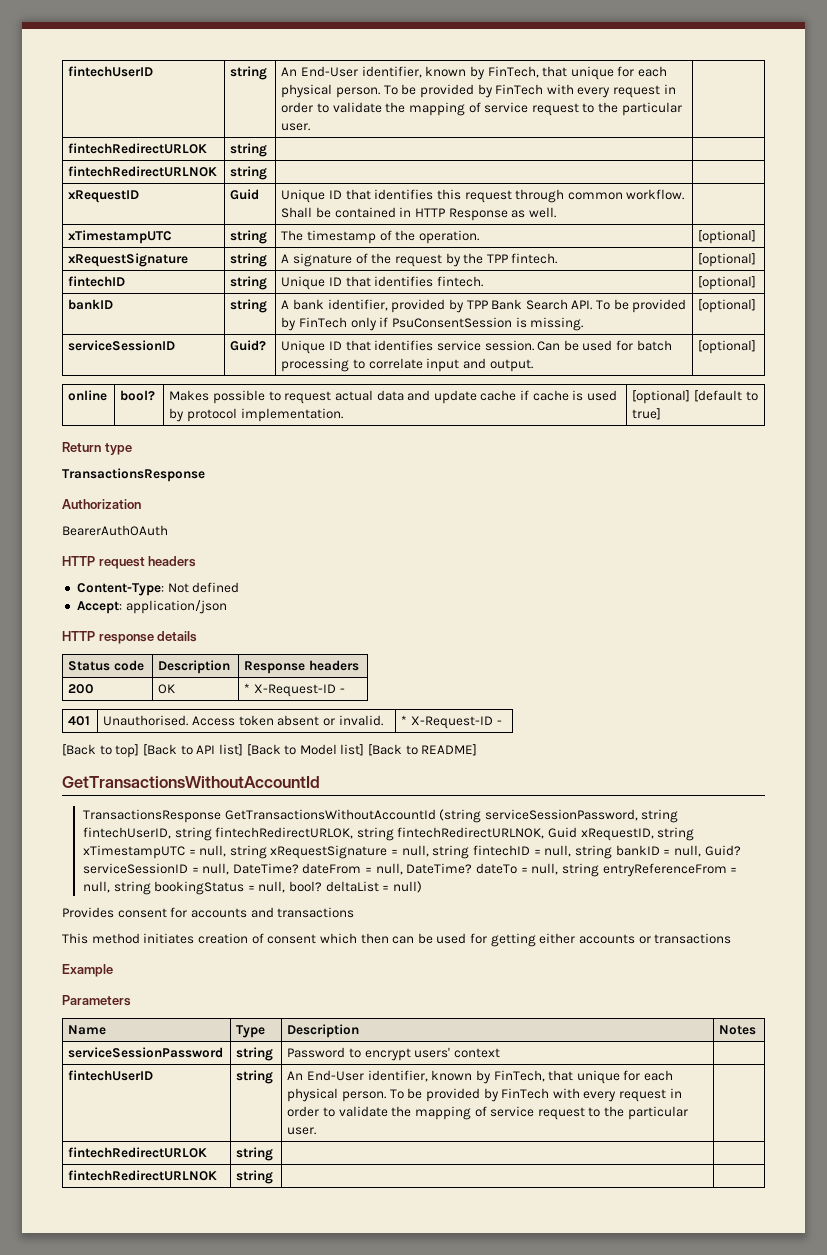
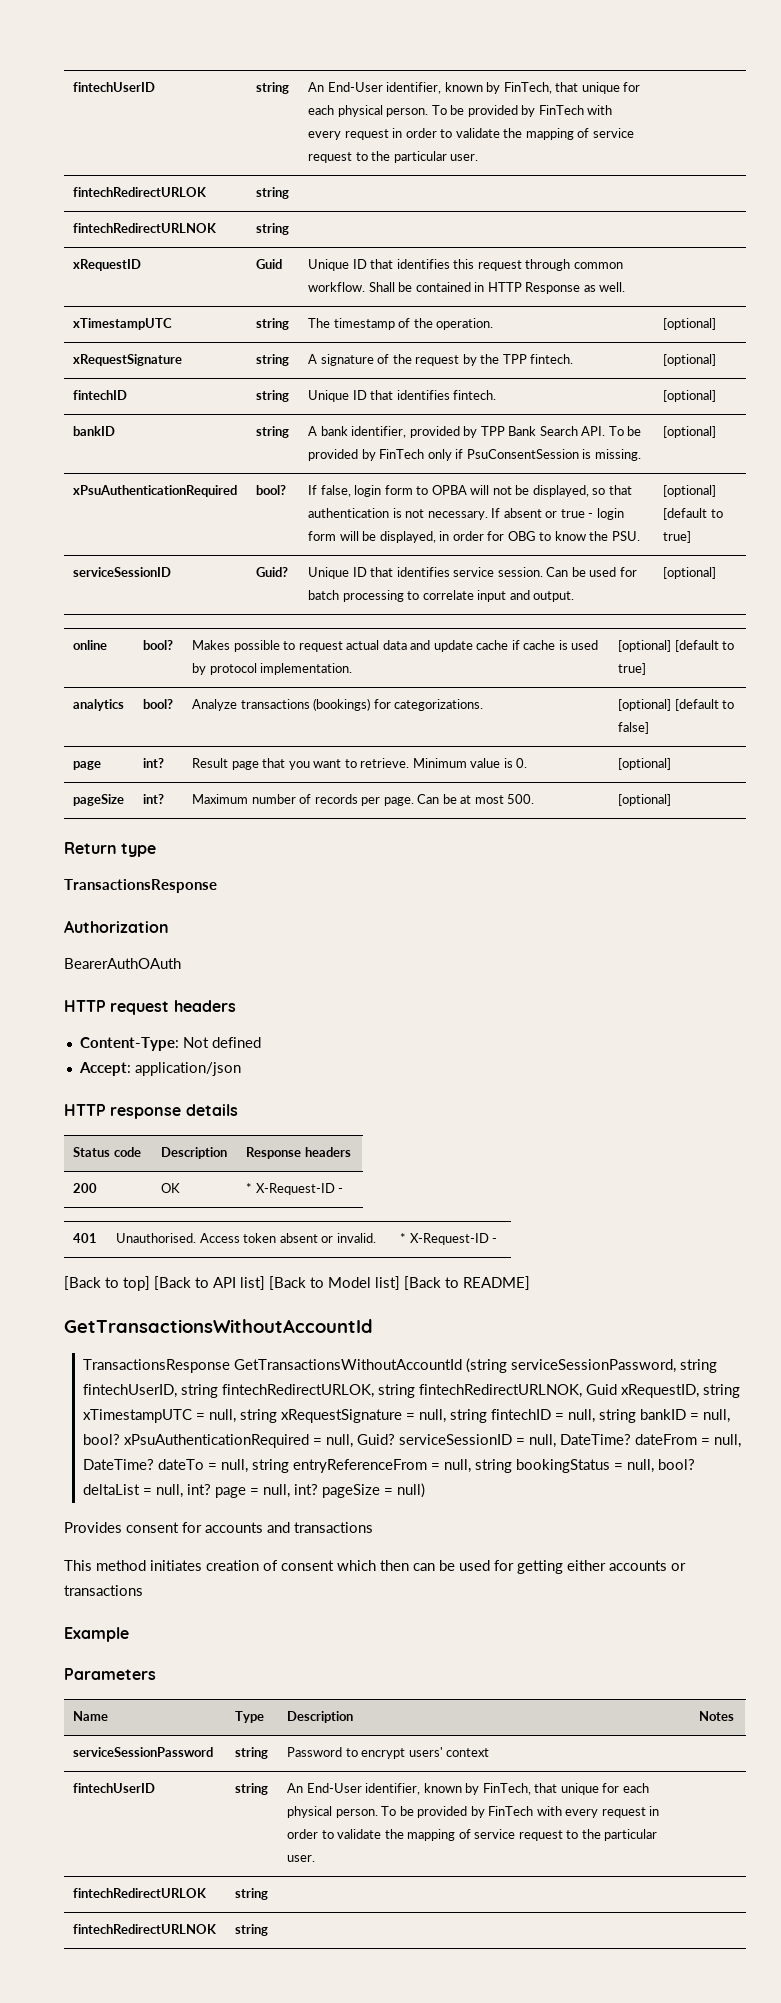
(757, 306) none -> [73,485,238,497] [256,485,287,495] [308,485,632,497] [308,508,624,520] [308,531,640,543] [663,485,717,497] [663,508,723,520] [663,531,692,543] // xPsuAuthenticationRequired | bool? | If false, login form to OPBA will not be displayed, so that authentication is not necessary. If absent or true - login form will be displayed, in order for OBG to know the PSU. | [optional] [default to true]
(662, 414) none -> [73,699,125,711] [143,699,174,709] [192,698,484,711] [618,699,735,711] [618,722,650,734] [73,761,102,770] [143,758,165,768] [192,758,528,770] [618,758,672,770] [73,794,125,806] [143,794,165,804] [192,794,535,806] [618,794,672,806] // analytics | bool? | Analyze transactions (bookings) for categorizations. | [optional] [default to false] // page | int? | Result page that you want to retrieve. Minimum value is 0. | [optional] // pageSize | int? | Maximum number of records per page. Can be at most 500. | [optional]
(701, 851) none -> [82,1434,353,1448] bool? xPsuAuthenticationRequired = null,
(390, 888) none -> [155,1484,393,1498] null, int? page = null, int? pageSize =

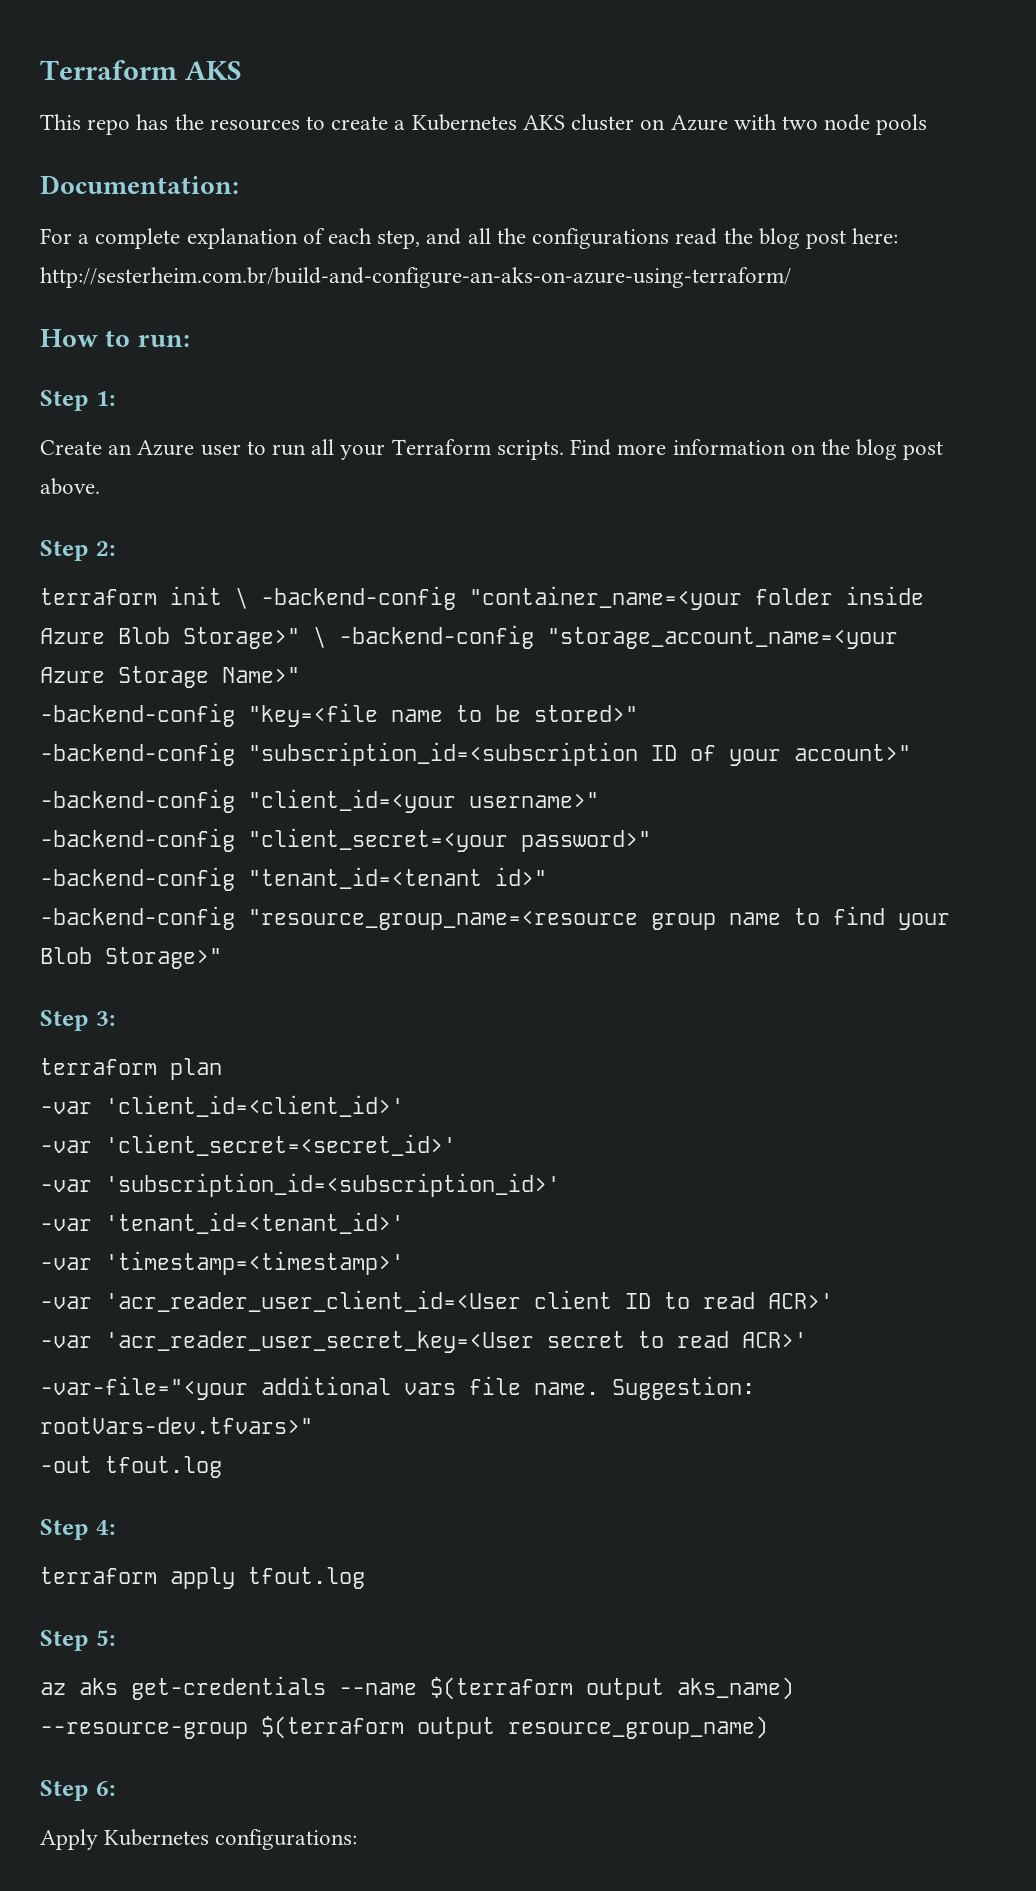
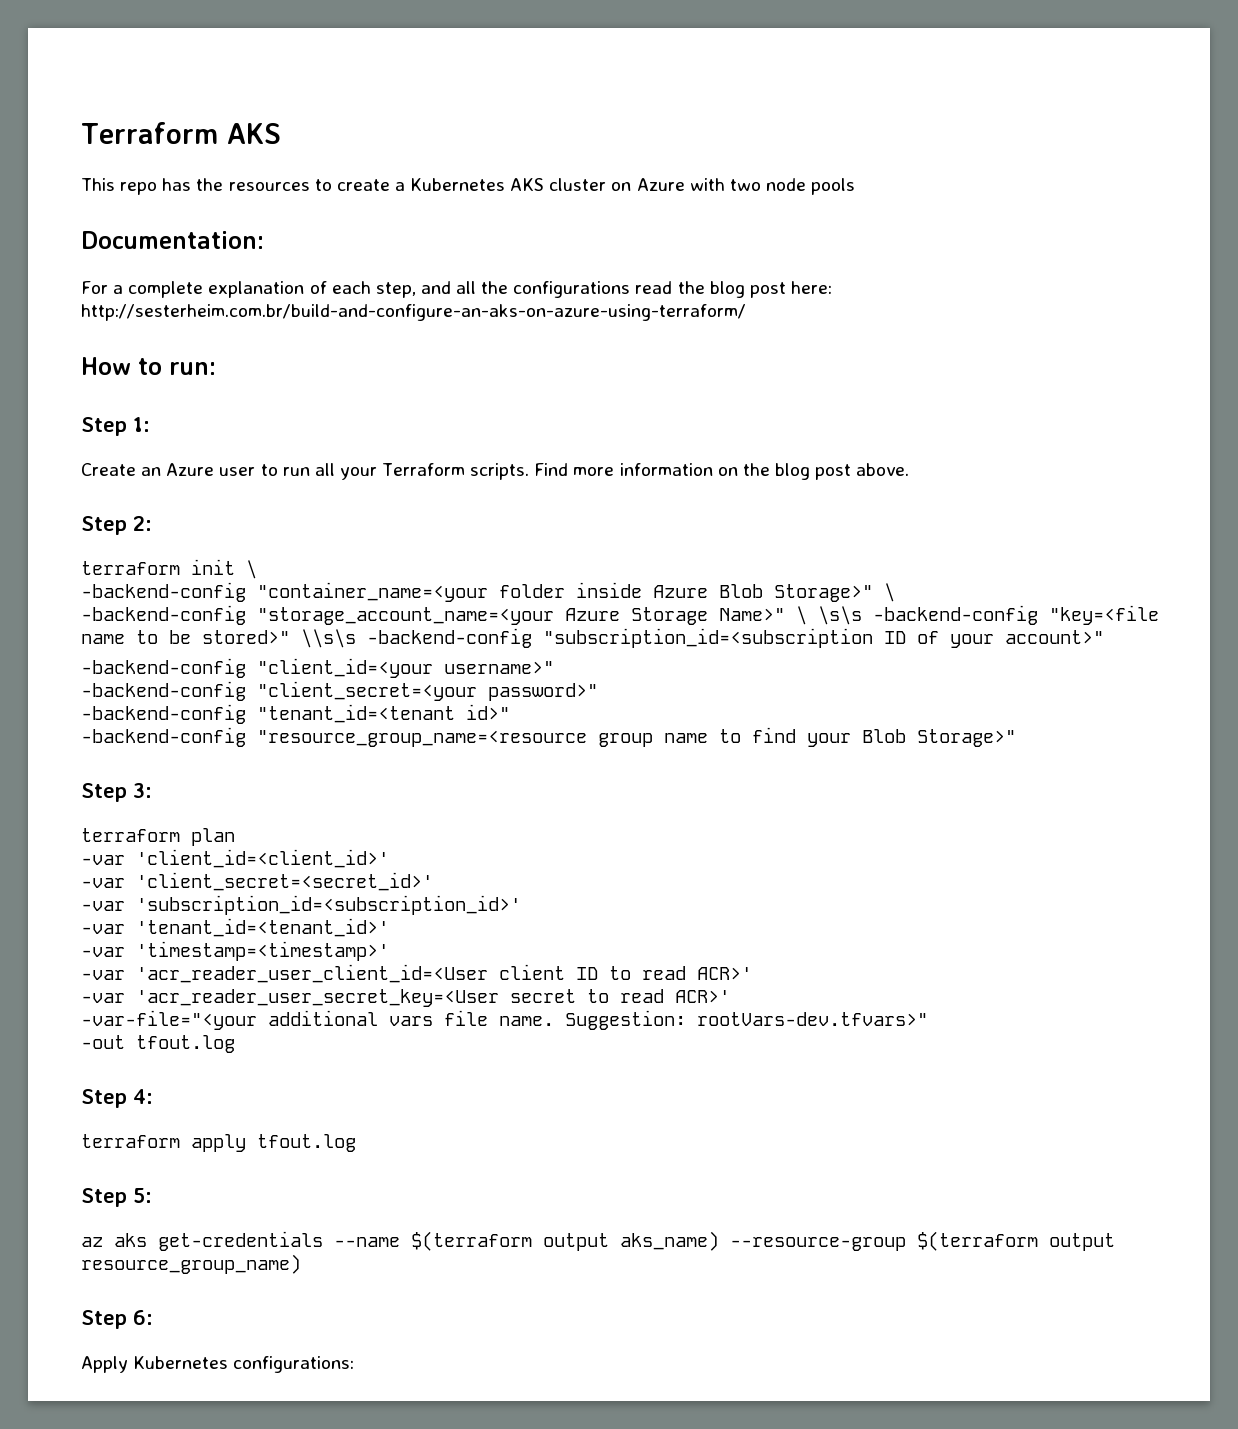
(248, 598) none -> (257, 569) //
(326, 637) none -> (895, 592) //
(300, 675) // -> [796,606,862,625] \ \s\s
(638, 713) // -> [301,629,356,648] \\s\s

=======

Action item: All lines from the one with "(300, 675) // -> [796,606,862,625] \ \s\s" to the end of the listing are to be printed exactly as given, both ends included.

Exercise answer:
(300, 675) // -> [796,606,862,625] \ \s\s
(638, 713) // -> [301,629,356,648] \\s\s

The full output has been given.